Qu'est-ce qu'on a fait des tuyaux ?
Bon alors au détour d'une conversation récente, je me suis apperçu qu'il manquait une pierre à ma culture musicale. Celle-ci à beau être méchamment sélective , faisant l'impasse sur des tas de trucs "importants " , lorsque quelqu'un me parle d'un artiste ou d'un disque avec un enthousiasthme à décrocher les enceintes, ben forcément , j'essaie de jeter une oreille sur le truc en question, des fois que.
Or là donc j'ai décidé de suivre les conseils d'un ami qui m'a fait saliver les oreilles avec la description enflammée, voire un brin fanatique, d'une oeuvre en plusieurs tomes que je n'avais jamais écouté avec assez d'attention pour y déceler les merveilles que cet ami me fit entrevoir ce soir là ...
J'ai nommé "Tubular Bells ", de Mike Oldfield. (hihi, "tubular Belgians in my goldfield" , comme dit le groupe Departure Lounge, que, sans dec, vous devriez découvrir, en commençant par le sublime album : "Too Late To Die Young" mais c'est une digression j'en ai bien peur)
Bref, les cloches tubulaires, je les ai entendues, comme tout le monde, dans le film "L'Exorciste" . J''ai aussi appris que cet album-concept, bizaroïde et experimental , même pour son époque , réalisé pour quasi-rien par un jeune génie de la guitare , limite autiste : Mike Oldfield, euh...je crois que je me suis embarqué dans une phrase trop longue.
Je récapitule : Michael Oldfield, génie, guitare, experimental, hippie , vaguement celtique , inconnu en 1973, fait une maquette d'un projet intitulé "Tubular Bells "et la file à Richard Branson , jeune homme qui-n'en-veut, avec les dents qui rayent par terre et quand même un goût artistique très sûr...
Richard Branson flashe sur la maquette et décide de monter un label de production de disques rien que pour pouvoir sortir cet oeuvre qui le fait monter si haut à l'interieur dans son mind, quoi, quand il a réussi à en avoir de la bonne.
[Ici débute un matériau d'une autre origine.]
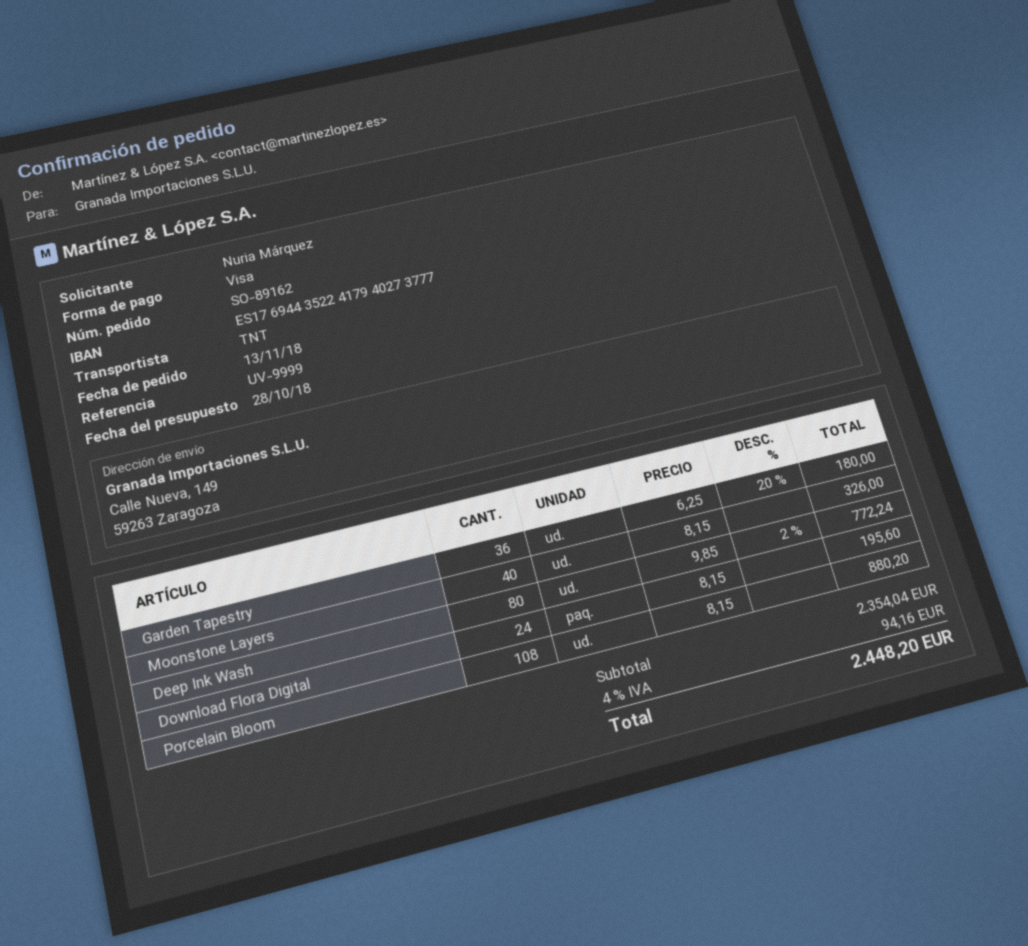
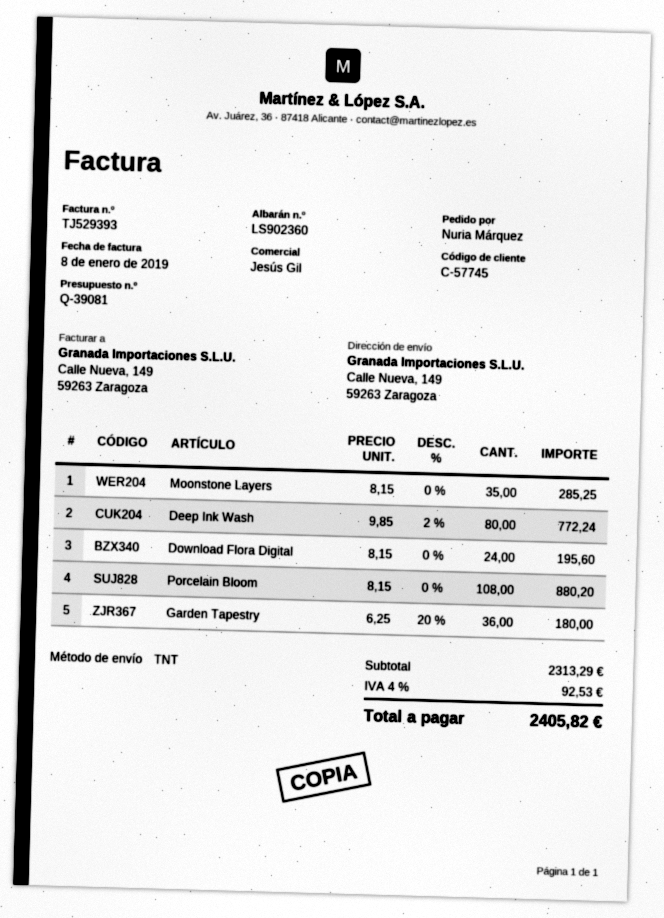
Moonstone Layers: 40 x 8.15 = 326.00 -> 35 x 8.15 = 285.25
subtotal: 2354.04 -> 2313.29
tax: 4% = 94.16 -> 4% = 92.53
total: 2448.20 -> 2405.82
Le disque est enregistré dans la foulée, dans un manoir qui est aussi le siège de la maison de disques. Un label minuscule et débutant du nom de ... Virgin Records. Mike Oldfield bidouille avec des premiers magnétos multipistes, jouant TOUS les instruments sur l'album. Ah, l'album : Une sorte de symphonie pour guitares et cloches en forme de tube, donc, qui raconte une histoire que personne il la connaît mais il s'invente la sienne au fur et à mesure que le disque défile. Deux faces : deux morceaux d'une vingtaine de minutes chacun pendant lesquels...
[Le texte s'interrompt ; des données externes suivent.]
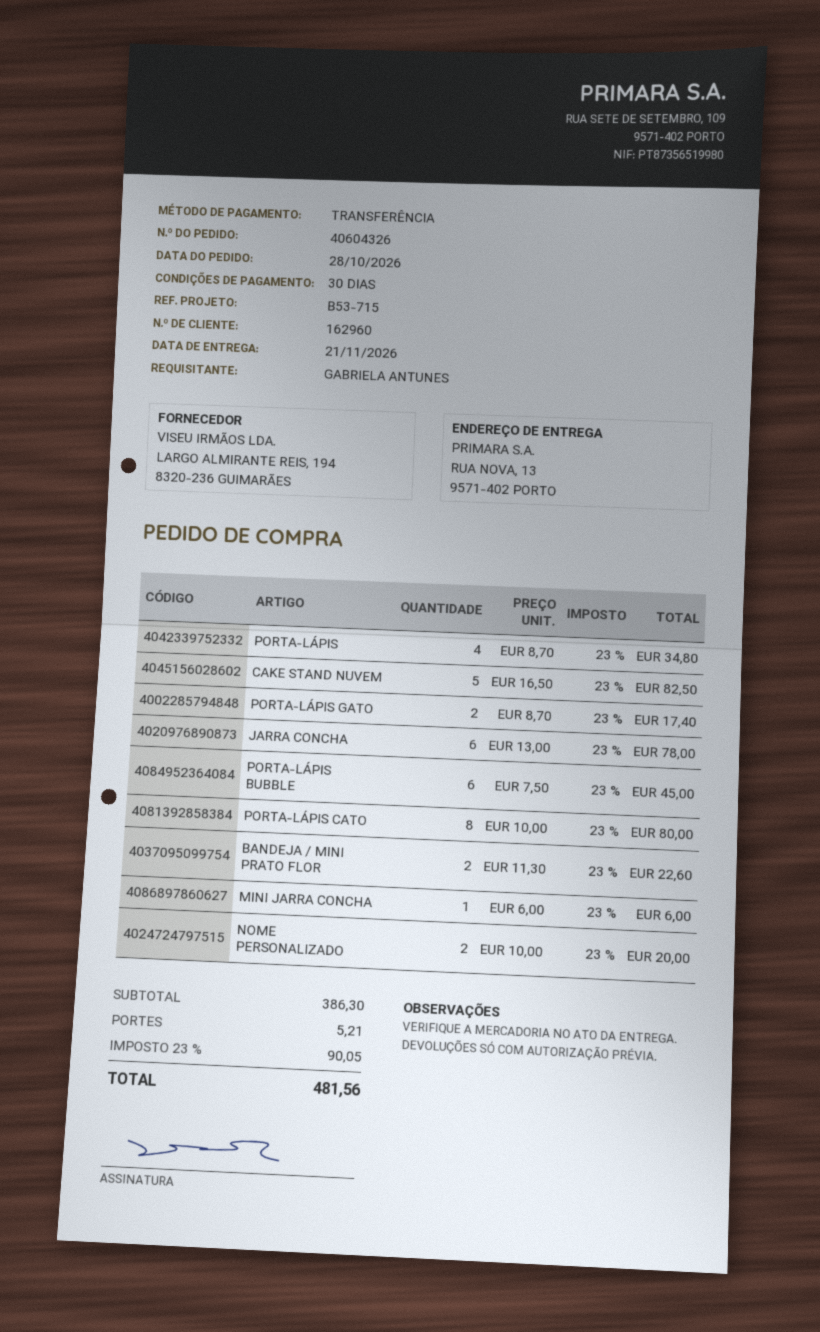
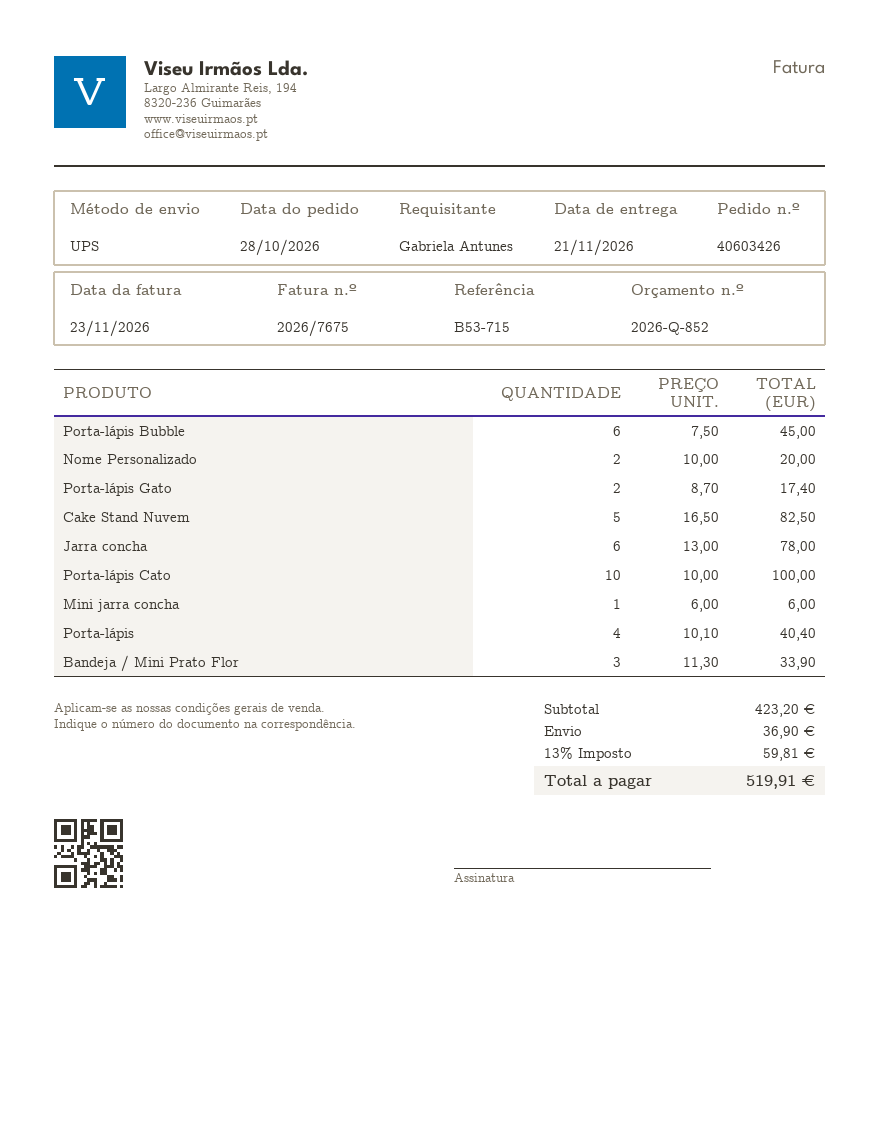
order number: 40604326 -> 40603426
PORTA-LÁPIS: 4 x 8.70 = 34.80 -> 4 x 10.10 = 40.40
PORTA-LÁPIS CATO: 8 x 10.00 = 80.00 -> 10 x 10.00 = 100.00
BANDEJA / MINI PRATO FLOR: 2 x 11.30 = 22.60 -> 3 x 11.30 = 33.90
subtotal: 386.30 -> 423.20
shipping: 5.21 -> 36.90
tax: 23% = 90.05 -> 13% = 59.81
total: 481.56 -> 519.91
PUTAIN MAIS QU'EST-CE QUE JE RACONTE, MOI ?????
Deux morceaux de 20 putain de minutes pendant lesquels on doit se farcir les solos sans fin d'un guitar-hero autiste et intello , qui fait couiner sa guitare comme une souris folle hystérique en plein orgasme!!!! Tout ça entrecoupé de longs passages "planants ". Il paraît. Perso, je trouve ça juste : chiant .
J'ai écouté quand même Tubular Bells II , Tubular Bells III , et aussi le IV (The "Millenium Bell", ben voyons ) et heu...comment dire.
PLUS JAMAIS.
Voilà .
Paraît que c'est "culte " (terme tout de même assez galvaudé depuis un bon moment , tout est "culte ". Votre yaourt au Trifidus est "culte ".) Ben dis-donc, y devaient être sacrément défoncés dans les seventies, les hippies du monde entier, pour trouver des résonnances cosmiques à ce disque et l'acheter par milliers pour revivre l'experience à la maison!!!! N'empêche que ce truc, le Tubular Bells I a fait gagner assez de thune à Virgin Records pour en faire ce qu'on sait . Hé oui, sans Mike Oldfield, pas d'Etieeeeeeene Daho , pas de Liane Foly (heu...)...
Bon, je concède que le volume III , enregistré à Ibiza, m'a un peu plus fait dresser l'oreille. Mais bon, ça reste le même tournicotage autour des même themes musicaux , sauf qu'il y a des boîtes à rythme et du piano. On dirait de la Dream Music Italienne , genre Robert Miles, en fait.
Bon j'arrête avant de me choper un procès en diffamation.
Tout ça pour dire que : BEURK. Aime pas.
(c'était vraiment très interessant. Merci de votre attention.)